SAN FRANCISCO -- In a year when "family values" has become a catch phrase, BankAmerica Corp.'s relationship with the Boy Scouts of America has touched off a political fire storm.
Last spring, the nation's second-largest bank cut off its charitable contributions to the Scouts because of their policy of prohibiting homosexuals from becoming members or troop leaders. But after an outright attack from Christian conservatives and a veiled one from the Republican Party, the bank reversed its stand in August.
In a city where gays hold considerable political power, the flip-flop has lead to threat of retaliation from the city government and a boycott by homosexuals.
Others Hold Fast
BankAmerica's position, moreover, stands in stark contrast to the policies of Wells Fargo & Co. and Levi Strauss & Co., which have held fast to cutting off funds for the Scouts.
BankAmerica said in a statement last August that its reversal reflected a change in the Boy Scouts policy. The group, it said, issued a "clarification" that affirmed it was open to "all boys who subscribe to the Scout oath and law."

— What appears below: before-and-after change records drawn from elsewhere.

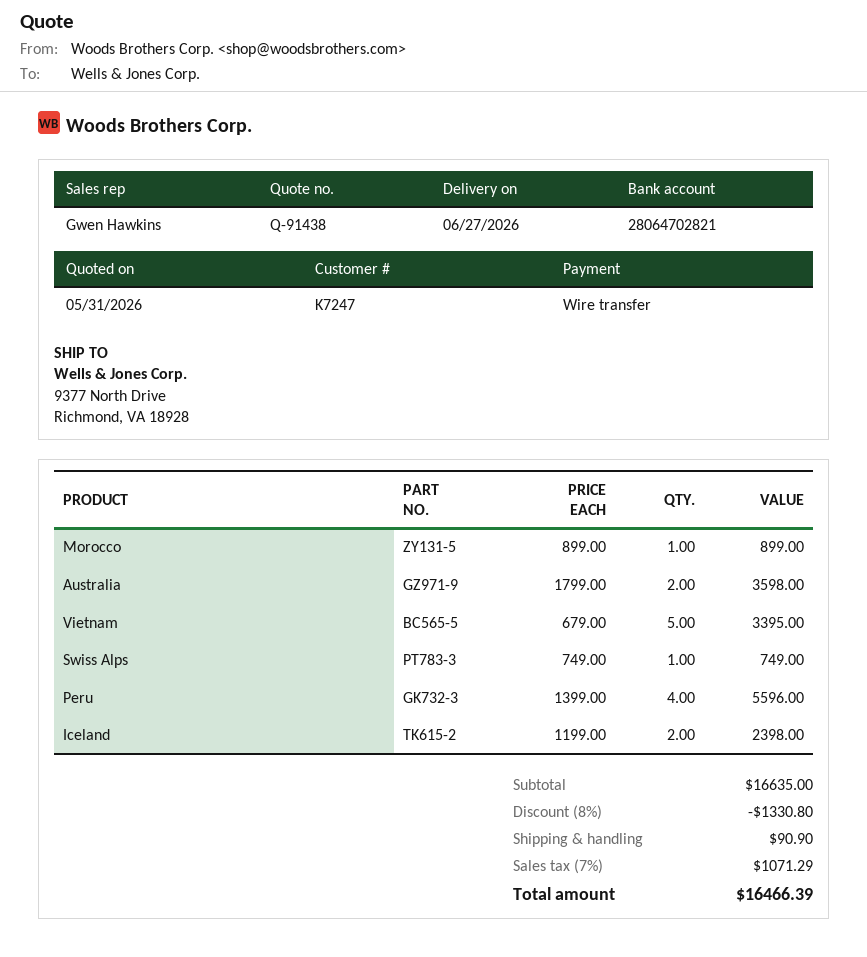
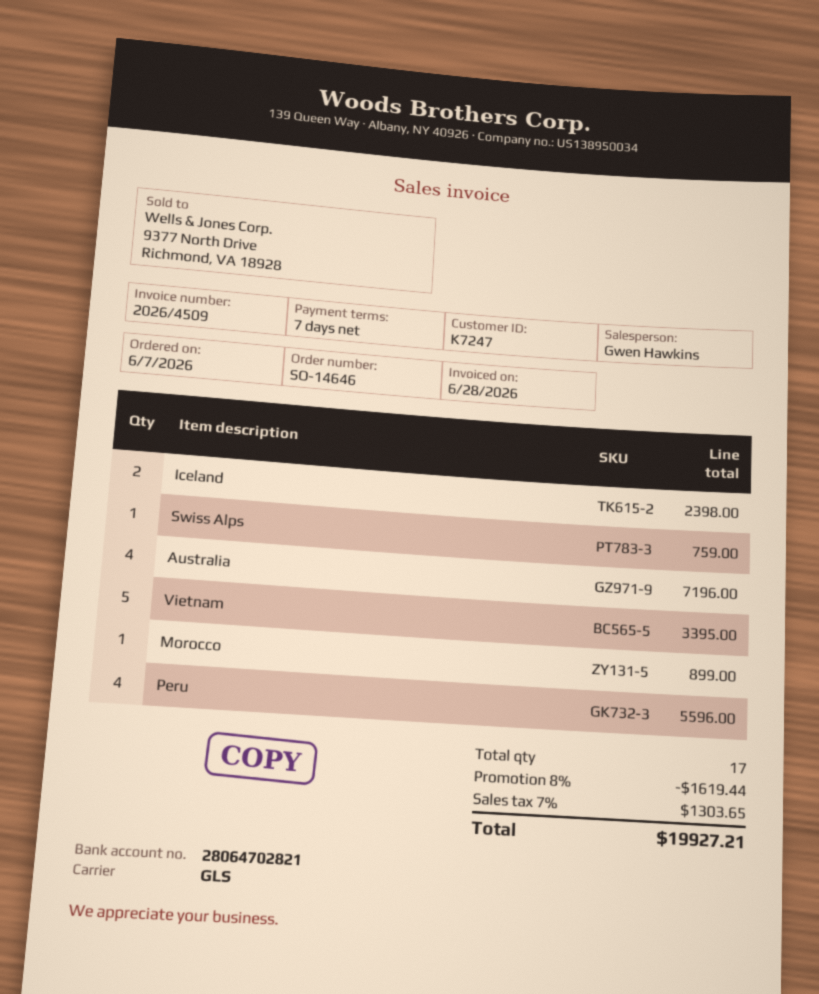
Australia: 2 for 3598.00 -> 4 for 7196.00
Swiss Alps: 1 for 749.00 -> 1 for 759.00
discount: 8% = 1330.80 -> 8% = 1619.44
shipping: 90.90 -> none
tax: 7% = 1071.29 -> 7% = 1303.65
total: 16466.39 -> 19927.21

The Scouts, however, beg to differ. "We've never changed," said Blake Lewis, spokesman for Boy Scouts of America. "A homosexual lifestyle [does not] allow a person to be a member or a leader."
Gay activists contend that BankAmerica bowed to pressure. Indeed, the Christian Coalition of television evangelist Pat Robertson had joined with other conservative groups in calling for boycotts against BankAmerica, Wells, and Levi Strauss.
Demonstrators upholding "traditional values" met outside BankAmerica headquarters to burn deposit books and rip up credit cards.
The issue reached fever pitch when the Republican Party inserted in its presidential campaign platform in August a denunciation of unnamed corporations that it said were undermining American families.
|No Comment' Policy
BankAmerica has steadfastly declined to respond to questions on the matter, which has received wide coverage in the local press. A spokesman said the company would not elaborate on its earlier press statement.
But the issue is said to have preoccupied the bank's top officer. Chairman
and chief executive Richard M. Rosenberg met in late August with Carole Migden, a lesbian member of San Francisco's board of supervisors, and several other city officials on the matter. The city representatives left unappeased.
Mr. Rosenberg, Ms. Migden said, expressed his belief that the Boy Scouts do not discriminate and therefore do not violate corporate policies. The bank's decision to contribute to the Scouts this year was "irrevocable," he reportedly told the contingent.
The bank "yielded to pressure," Ms. Migden said.
The board of supervisors is now considering a resolution that would have the city withdraw about $6 million of lockbox and other account services from the bank.
A legislative aide to Supervisor Roberta Achtenberg, who is one of the sponsors of the proposal, said San Francisco will still do a lot of business with BankAmerica because cutting all relationships might hurt the city financially.
Some gay activists, meanwhile, are calling for a total boycott of the company.
"They should have admitted they were being pressured," said Tommi A. Mecca, a writer for a San Francisco gay newspaper. "At least that would have been honest."